I have thousands of users assigned various roles. The role header defines the GID that they should have. If I can get all the GID information into /etc/group format I can upload the output file and easily assign all users into the desired GID. Right now I can get an output file like this:

oracle:x:4579:user1
oracle:x:4579:user2
sybase:x:9475:user1
sybase:x:9475:user2
oracle:x:4579:user3
oracle:x:4579:user4
sybase:x:9475:user5

There's nothing wrong with uploading the file like this, but it's pretty big. The way I produce this is via the following function:

for i in $(cat $tmp_gid_file)
do
TMP_GID=`grep -w $i master_group_list | sed 's/:/:x:/'`
echo $TMP_GID:$USER_ID >> gid_file

tmp_gid_file has a list of GID's line by line. I have to search the GID in a master file instead of getent group (it's a long story) and it returns <group_name>:<GID> so that's why I have to replace the colon with a :x:

I'd like to produce a GID file that has only 1 GID entry per line and does not duplicate. I would like it to look like this:

oracle:x:4579:user1,user2,user3,user4
sybase:x:9475:user1,user2,user5

I started with an if statement but I have a problem appending the user's ID to the end of the line where the GID is found:

GID_EXISTS=`grep -iw $i gid_file`
if [ ! -z $GID_EXISTS ] 
then
   sed '/$i/s/$/:$USER_ID/' gid_file  ##This seems to print the line, not append 
                                      ##the user's ID to the line where the GID is found
else
...

I'm using GNU/Linux (that's what I get from uname -a...not sure if it's rhel or suse or what) and my shell is bash.

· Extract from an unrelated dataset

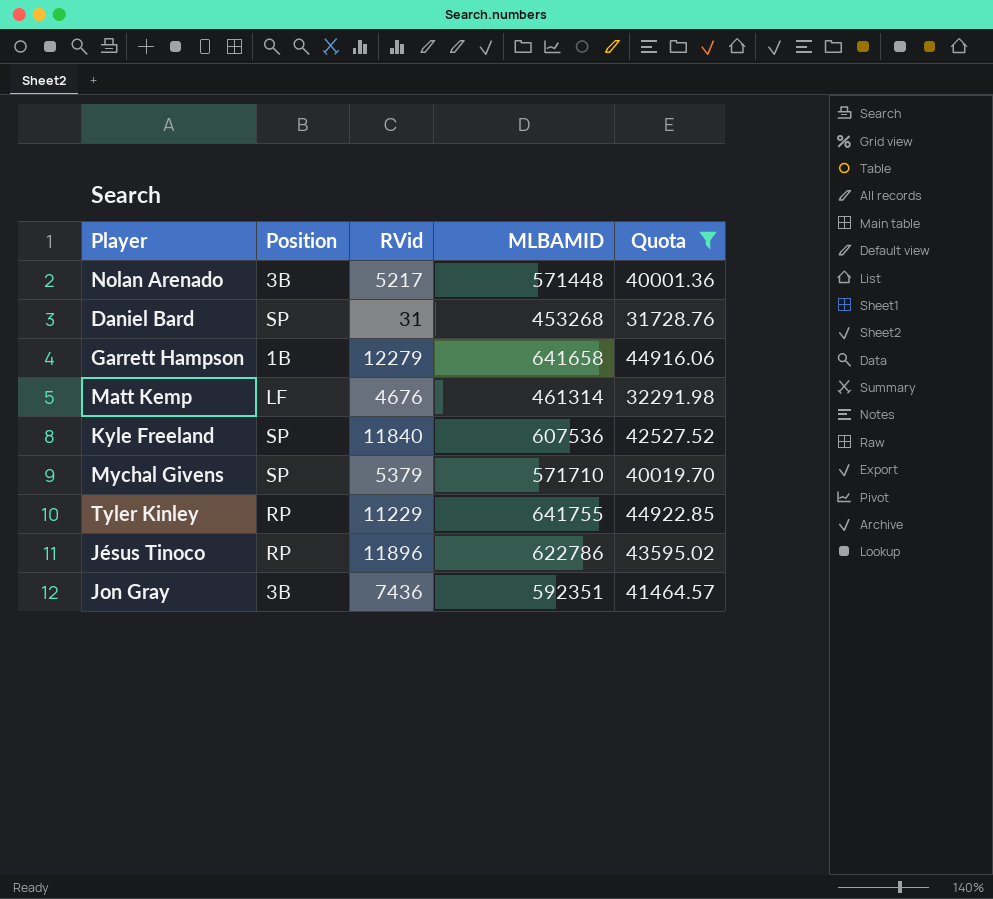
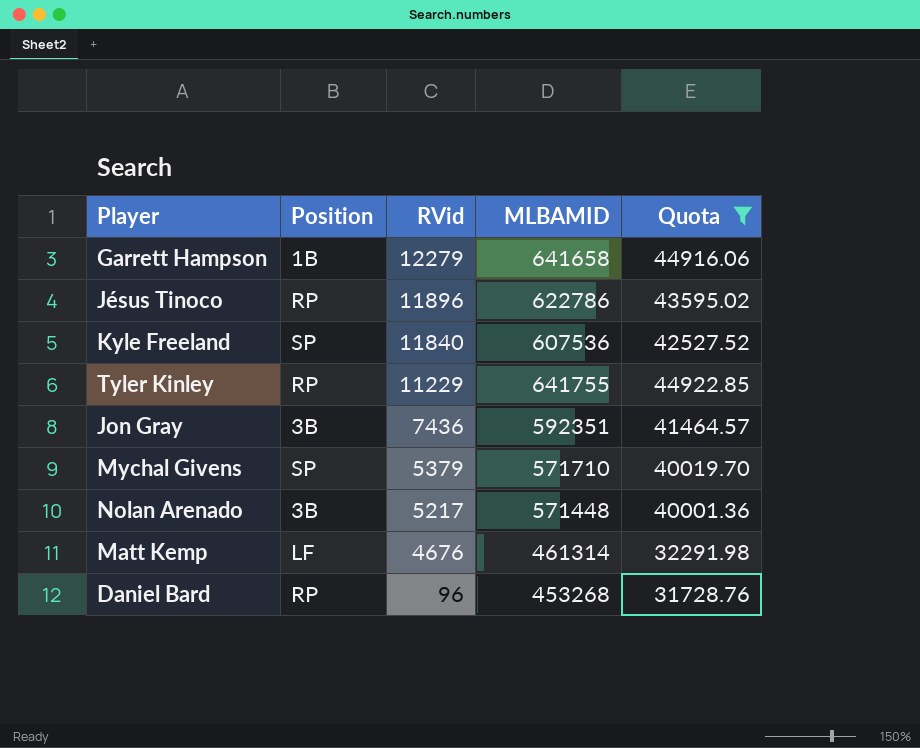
row order: none -> RVid descending
Daniel Bard | Position: SP -> RP
Daniel Bard | RVid: 31 -> 96

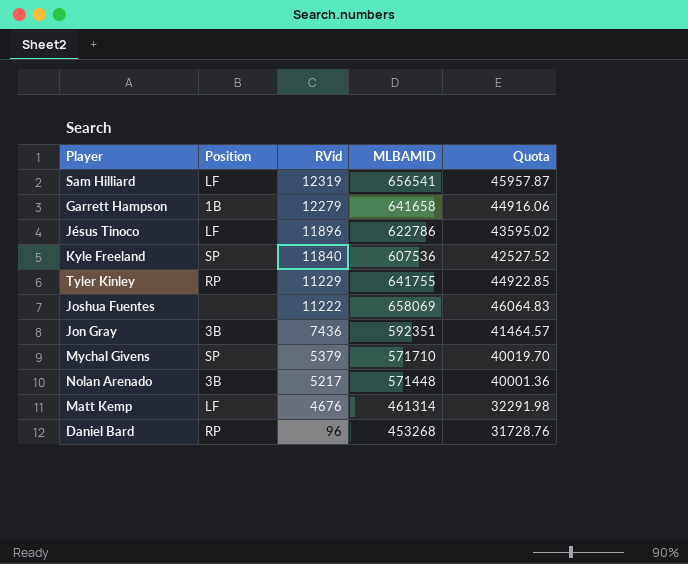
filter: Quota <= 44922.85 -> none
Jésus Tinoco | Position: RP -> LF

It sounds like you could egrep or sed or awk or bash a list as it downloads, just keeping what you want for a list of users.

$Variables are not evaluated inside single quotes (not much is, so I prefer them, generally).

No point in going through the file twice, with sed and grep.

Red hat exact identity is in /etc/*red*hat* !

You could use something like the following:

awk -F':' '{ idx=$1":"$2":"$3":"; rec[idx]=rec[idx]","$4 } END {for (var in rec) print var substr(rec[var],2) }' YOURGIDFILE

If you can decompose the installed user ids and each gid into lines in a simple file, and do the same for the desired user ids and gid, then you can sort them and pass them to comm to find out what is missing. On bash, and ksh on systems with /dev/fd/[0-9]*, you can pipe it all and have less clutter and selay:

comm -23 <(
  gen-desired-list-to-stdout | sort -u
 ) <(
  gen-actual-list-to-stdout | sort -u
 )| create-any-missing-group-or-missing-id-or-id-group-affiliation

I figured it out before I was able to consider some of your suggestions :slight_smile: I grep the destination file to see if the GID already exists in the file that I store that in a variable. If that variable is empty then I append the GID definition to the bulkload file. If the variable is not null then I remove the line that contains the GID definition and then replace it with the same thing but with the user's id appended at the end.

Probably not very efficient as DGPickett points out...I may have to try a different logic as we increase in numbers.

Yes, it is nice to avoid n^2 problems at the start! Solutions with comm are very robust and scale well, can exploit multiprocessing and such well, detect both negative (missing) and positive (wrong) problems!